そう山田に言おうとしたら虹夏ちゃんと伊地知店長に睨まれた。いや、そんな顔をされても俺にはきくりさんがいるし。

 

浮気や不倫をするつもりはない。あと再婚もしなければ離婚もしない。もしも、そうなったら俺は潔くきくりさんに泣きつく。

 

「虹夏先輩、羽佐間さんて面白いですよね」

 

「えっ。うーん、まあ?」

 

ふぉふふぁふぇ(そりゃあね)

 

「ちゃんと噛みなよリョウ…」

 

「(私もあれくらいやれば?い、いや、でも、あんなことしたくないし。

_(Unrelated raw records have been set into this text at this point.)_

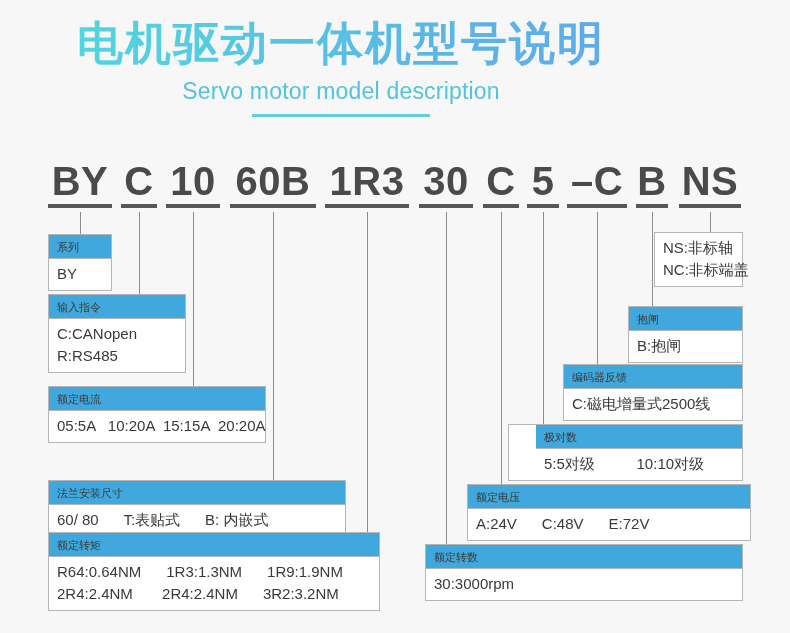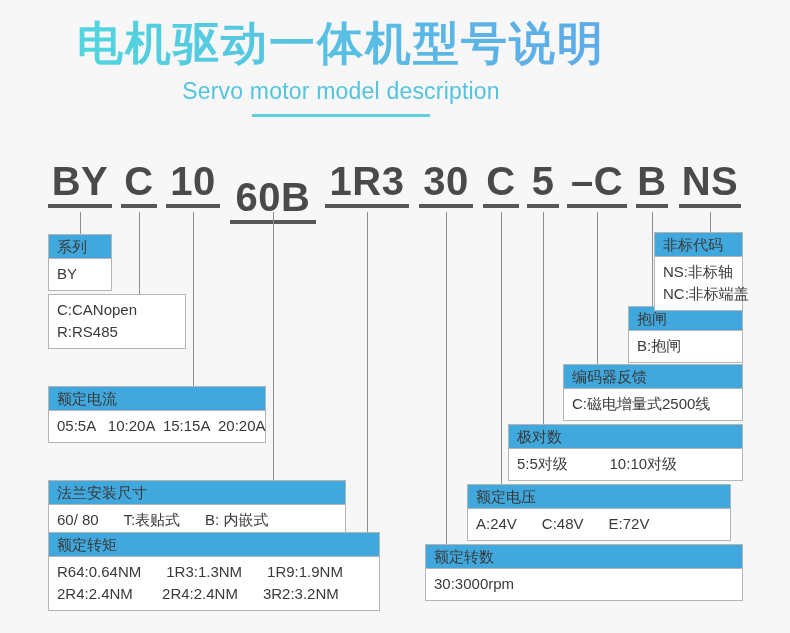--- a/index.html
+++ b/index.html
@@ -144,7 +144,7 @@
       <span>10</span>
       <span class="bar"></span>
     </div>
-    <div class="code-seg" style="left:230px; width:86px;margin-top:16px;">
+    <div class="code-seg" style="left:230px; width:86px;">
       <span>60B</span>
       <span class="bar"></span>
     </div>

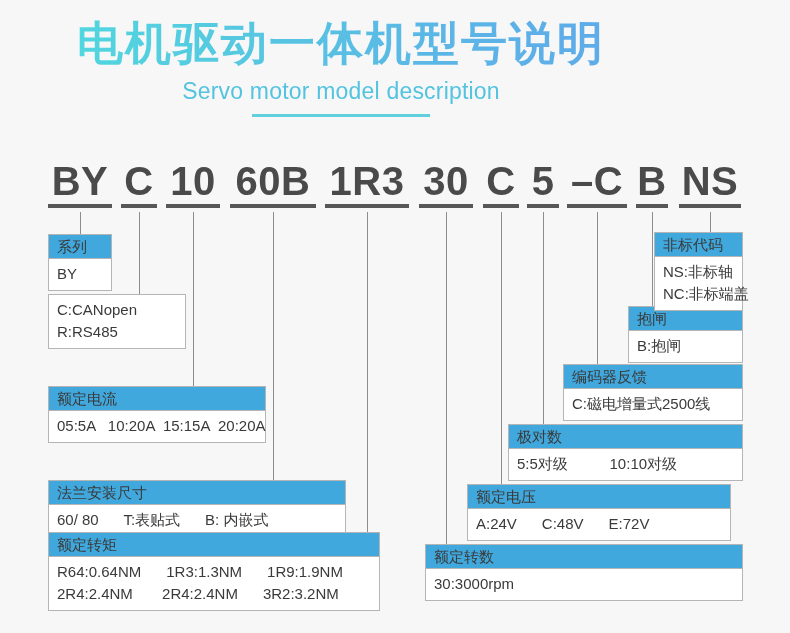--- a/index.html
+++ b/index.html
@@ -100,7 +100,7 @@
   .box .hdr {
     background: #40A8DC;
     color: #3a3a3a;
-    font-size: 15px;
+    font-size: 11px;
     line-height: 24px;
     height: 24px;
     padding: 0 8px;

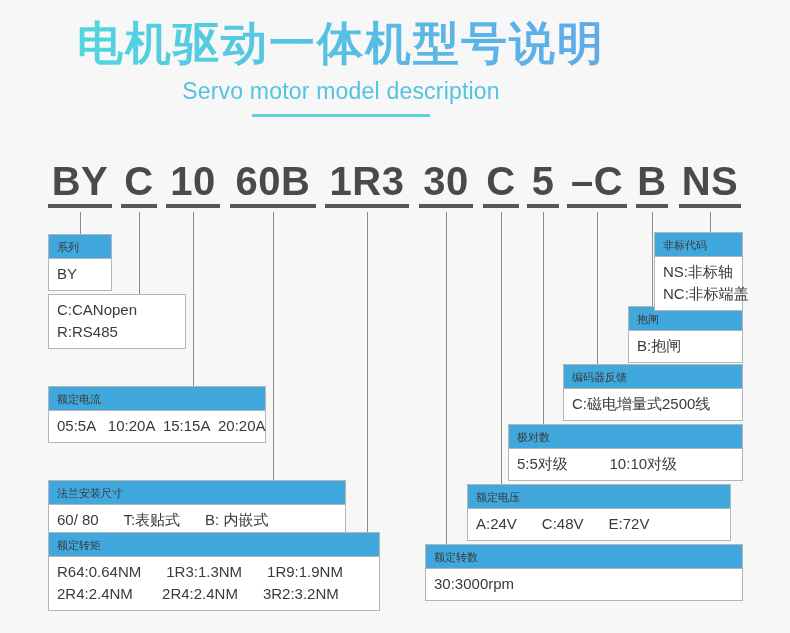--- a/index.html
+++ b/index.html
@@ -262,7 +262,6 @@
   </div>
 
   <div class="box" style="left:654px; top:232px; width:89px;">
-    <div class="hdr">非标代码</div>
     <div class="body">
       <div class="line">NS:非标轴</div>
       <div class="line">NC:非标端盖</div>

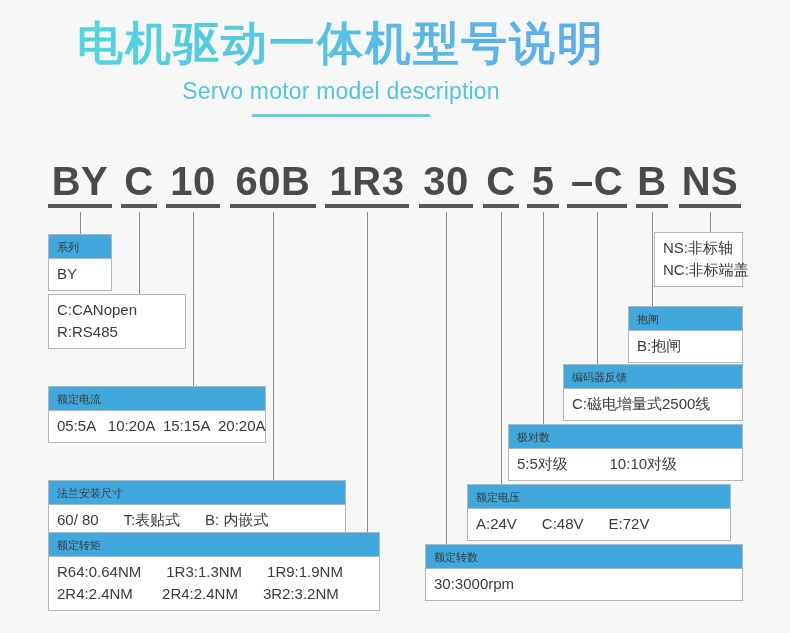--- a/index.html
+++ b/index.html
@@ -198,6 +198,7 @@
   </div>
 
   <div class="box" style="left:48px; top:294px; width:138px;">
+    <div class="hdr">输入指令</div>
     <div class="body">
       <div class="line">C:CANopen</div>
       <div class="line">R:RS485</div>

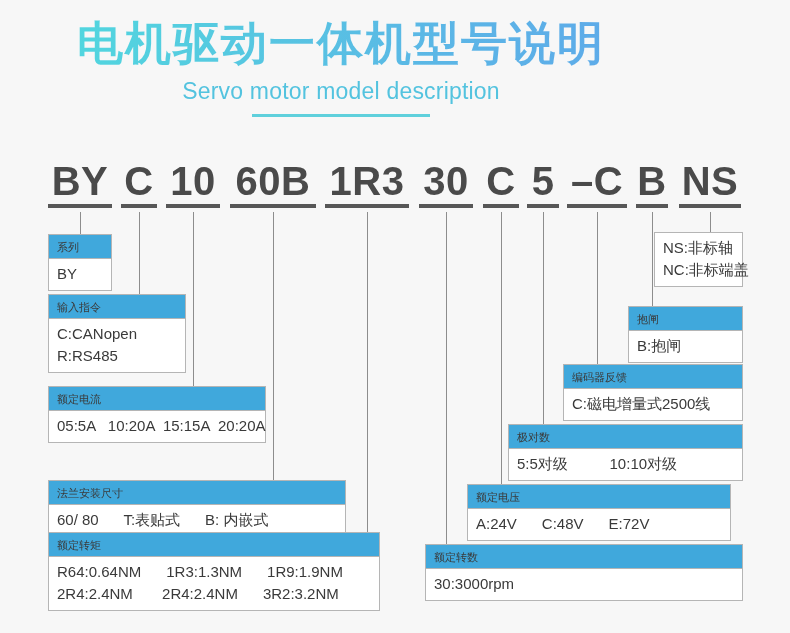--- a/index.html
+++ b/index.html
@@ -241,7 +241,7 @@
     </div>
   </div>
 
-  <div class="box" style="left:508px; top:424px; width:235px;">
+  <div class="box" style="left:508px; top:424px; width:235px;padding-left:27px;">
     <div class="hdr">极对数</div>
     <div class="body">
       <div class="line">5:5对级          10:10对级</div>

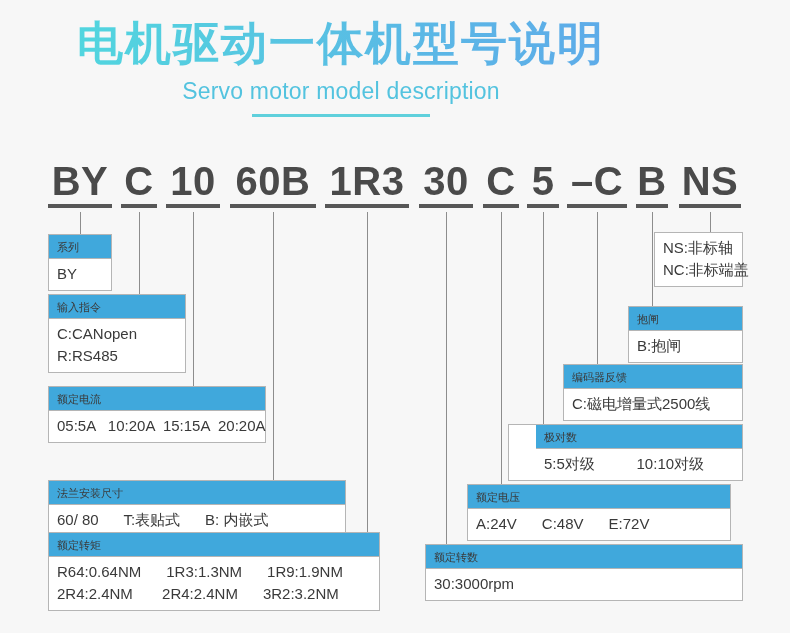--- a/index.html
+++ b/index.html
@@ -234,7 +234,7 @@
     </div>
   </div>
 
-  <div class="box" style="left:467px; top:484px; width:264px;">
+  <div class="box" style="left:467px; top:484px; width:284px;">
     <div class="hdr">额定电压</div>
     <div class="body">
       <div class="line">A:24V      C:48V      E:72V</div>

みんなとバンドできれば、それで私は満足できる、うっ、やっぱり売れて高校やめたいかも…けど、喜多ちゃんに会えなくなる)」

 

どうしよう。さっきから後藤ちゃんが俺を見たまま、ぴくりとも動かないんだけど。えぇ、なんか変なところあるかな?

 

 




〈結束バンド〉

ガールズバンド。

伊地知虹夏、山田リョウ、喜多ちゃん、後藤ひとり、この四人で構成されたバンドである。ミツルは謎の光景を見てしまったためファン0号となった。ちなみにバンドとしての上手さは「中の中」と伊地知店長は判定している。